EXERCISE PROMPT.
Without skipping any entry, transcribe the data word for word.

Edit difference data
========

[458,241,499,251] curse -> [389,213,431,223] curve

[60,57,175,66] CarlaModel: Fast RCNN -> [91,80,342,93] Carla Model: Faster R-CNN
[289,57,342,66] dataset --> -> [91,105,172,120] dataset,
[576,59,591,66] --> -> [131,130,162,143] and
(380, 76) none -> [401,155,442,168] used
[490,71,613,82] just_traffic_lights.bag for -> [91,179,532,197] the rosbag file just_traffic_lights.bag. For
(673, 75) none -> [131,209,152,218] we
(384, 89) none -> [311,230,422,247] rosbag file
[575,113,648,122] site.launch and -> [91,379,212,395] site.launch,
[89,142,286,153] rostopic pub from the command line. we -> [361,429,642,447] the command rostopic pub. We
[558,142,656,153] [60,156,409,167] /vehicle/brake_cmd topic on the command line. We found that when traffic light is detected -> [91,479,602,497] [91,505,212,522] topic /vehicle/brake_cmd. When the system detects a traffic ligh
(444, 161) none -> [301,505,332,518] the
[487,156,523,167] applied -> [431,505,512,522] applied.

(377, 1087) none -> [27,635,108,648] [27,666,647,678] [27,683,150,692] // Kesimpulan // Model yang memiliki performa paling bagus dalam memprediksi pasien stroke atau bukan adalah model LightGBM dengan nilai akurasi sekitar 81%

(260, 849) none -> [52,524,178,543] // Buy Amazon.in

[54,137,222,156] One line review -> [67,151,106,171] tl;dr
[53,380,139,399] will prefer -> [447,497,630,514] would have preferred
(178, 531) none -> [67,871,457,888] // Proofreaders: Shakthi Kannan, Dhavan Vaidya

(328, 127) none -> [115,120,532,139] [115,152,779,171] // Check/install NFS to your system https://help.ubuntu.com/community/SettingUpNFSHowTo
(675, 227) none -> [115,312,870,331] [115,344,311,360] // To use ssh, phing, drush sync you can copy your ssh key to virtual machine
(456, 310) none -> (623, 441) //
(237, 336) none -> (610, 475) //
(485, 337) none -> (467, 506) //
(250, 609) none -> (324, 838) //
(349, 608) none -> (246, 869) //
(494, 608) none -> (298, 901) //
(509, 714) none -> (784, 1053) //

========

RESPONSE.
[458,241,499,251] curse -> [389,213,431,223] curve

[60,57,175,66] CarlaModel: Fast RCNN -> [91,80,342,93] Carla Model: Faster R-CNN
[289,57,342,66] dataset --> -> [91,105,172,120] dataset,
[576,59,591,66] --> -> [131,130,162,143] and
(380, 76) none -> [401,155,442,168] used
[490,71,613,82] just_traffic_lights.bag for -> [91,179,532,197] the rosbag file just_traffic_lights.bag. For
(673, 75) none -> [131,209,152,218] we
(384, 89) none -> [311,230,422,247] rosbag file
[575,113,648,122] site.launch and -> [91,379,212,395] site.launch,
[89,142,286,153] rostopic pub from the command line. we -> [361,429,642,447] the command rostopic pub. We
[558,142,656,153] [60,156,409,167] /vehicle/brake_cmd topic on the command line. We found that when traffic light is detected -> [91,479,602,497] [91,505,212,522] topic /vehicle/brake_cmd. When the system detects a traffic ligh
(444, 161) none -> [301,505,332,518] the
[487,156,523,167] applied -> [431,505,512,522] applied.

(377, 1087) none -> [27,635,108,648] [27,666,647,678] [27,683,150,692] // Kesimpulan // Model yang memiliki performa paling bagus dalam memprediksi pasien stroke atau bukan adalah model LightGBM dengan nilai akurasi sekitar 81%

(260, 849) none -> [52,524,178,543] // Buy Amazon.in

[54,137,222,156] One line review -> [67,151,106,171] tl;dr
[53,380,139,399] will prefer -> [447,497,630,514] would have preferred
(178, 531) none -> [67,871,457,888] // Proofreaders: Shakthi Kannan, Dhavan Vaidya

(328, 127) none -> [115,120,532,139] [115,152,779,171] // Check/install NFS to your system https://help.ubuntu.com/community/SettingUpNFSHowTo
(675, 227) none -> [115,312,870,331] [115,344,311,360] // To use ssh, phing, drush sync you can copy your ssh key to virtual machine
(456, 310) none -> (623, 441) //
(237, 336) none -> (610, 475) //
(485, 337) none -> (467, 506) //
(250, 609) none -> (324, 838) //
(349, 608) none -> (246, 869) //
(494, 608) none -> (298, 901) //
(509, 714) none -> (784, 1053) //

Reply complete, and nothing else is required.